I find it absolutely astounding that very few Americans participate in this thread despite it having been ostensibly about the US at its inception. Thus the false equivalence inherent the comment I quoted above. If one's understanding of the US is based on what one gets from Sky News then one really doesn't know very much about us.


Then they should have kept BLM in the US and not exported it abroad.


Are you going to pass a law preventing minority groups from organizing?

Are you also going to tell me that racism is not a problem in the UK? The National Front, for example, is not a racist group? The Windrush scandal was had nothing to do with race? Sorry, but the UK has a long ugly history of racism.

Yes, there are other social drivers than race. In the UK, class or socioeconomic income is a driver, just as it is in the US. The irony is that there is a political affinity between the poor and rich. The rich have been able to convince the poor to vote and act against their own interests. Being poor sucks, being poor and black sucks more. But if the establishment can get poor whites fighting poor blacks, then they yet again win.
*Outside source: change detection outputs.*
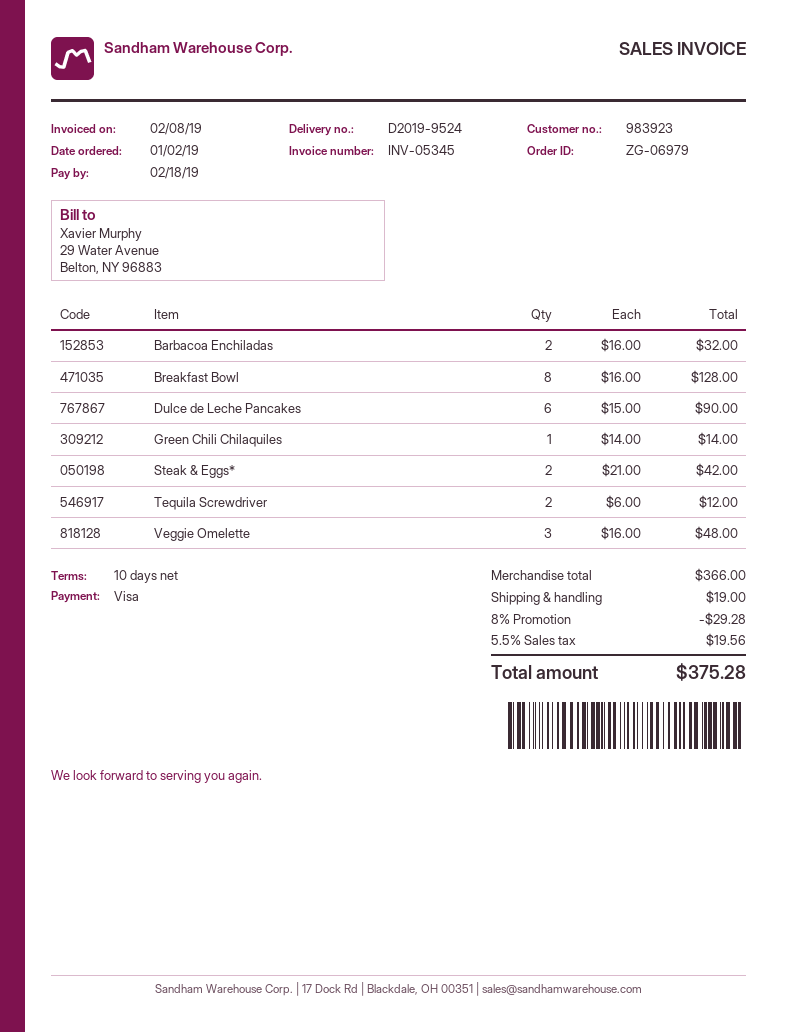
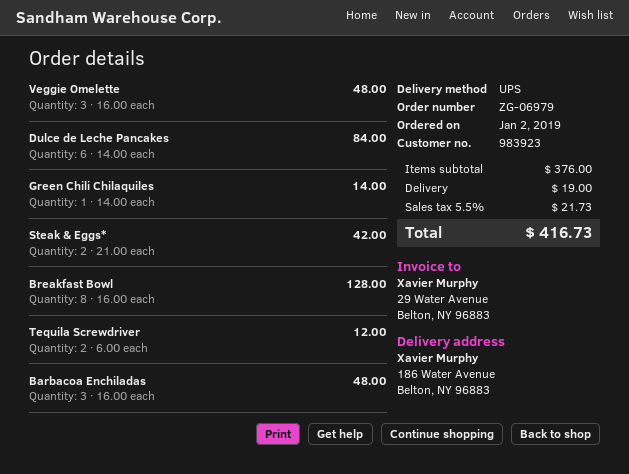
Barbacoa Enchiladas: 2 x 16.00 = 32.00 -> 3 x 16.00 = 48.00
Dulce de Leche Pancakes: 6 x 15.00 = 90.00 -> 6 x 14.00 = 84.00
subtotal: 366.00 -> 376.00
discount: 8% = 29.28 -> none
tax: 5.5% = 19.56 -> 5.5% = 21.73
total: 375.28 -> 416.73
But maybe the rich are right: people that go to Eton should be ruling the world. The divine right of kings. I mean they have done such a great job up to now.


They can protest but need to be aware they're not welcome to do it where I live.

National front just isn't really a large party. I've never seen any members of National Front or anyone advocating on their behalf. The Windrush scandal was as more of a legal disaster. Race wasn't the only issue with it and might not have been an issue at all. They were told to come to the UK with very poor identity documents and as the many decades that went by the laws that allowed them to come over where changed beyond all recognition and they indirectly got stuck in the middle of it. It was more to do with terrible and inept implementation of newer legislation over the years.

I don't really understand what point you're making about the rest too.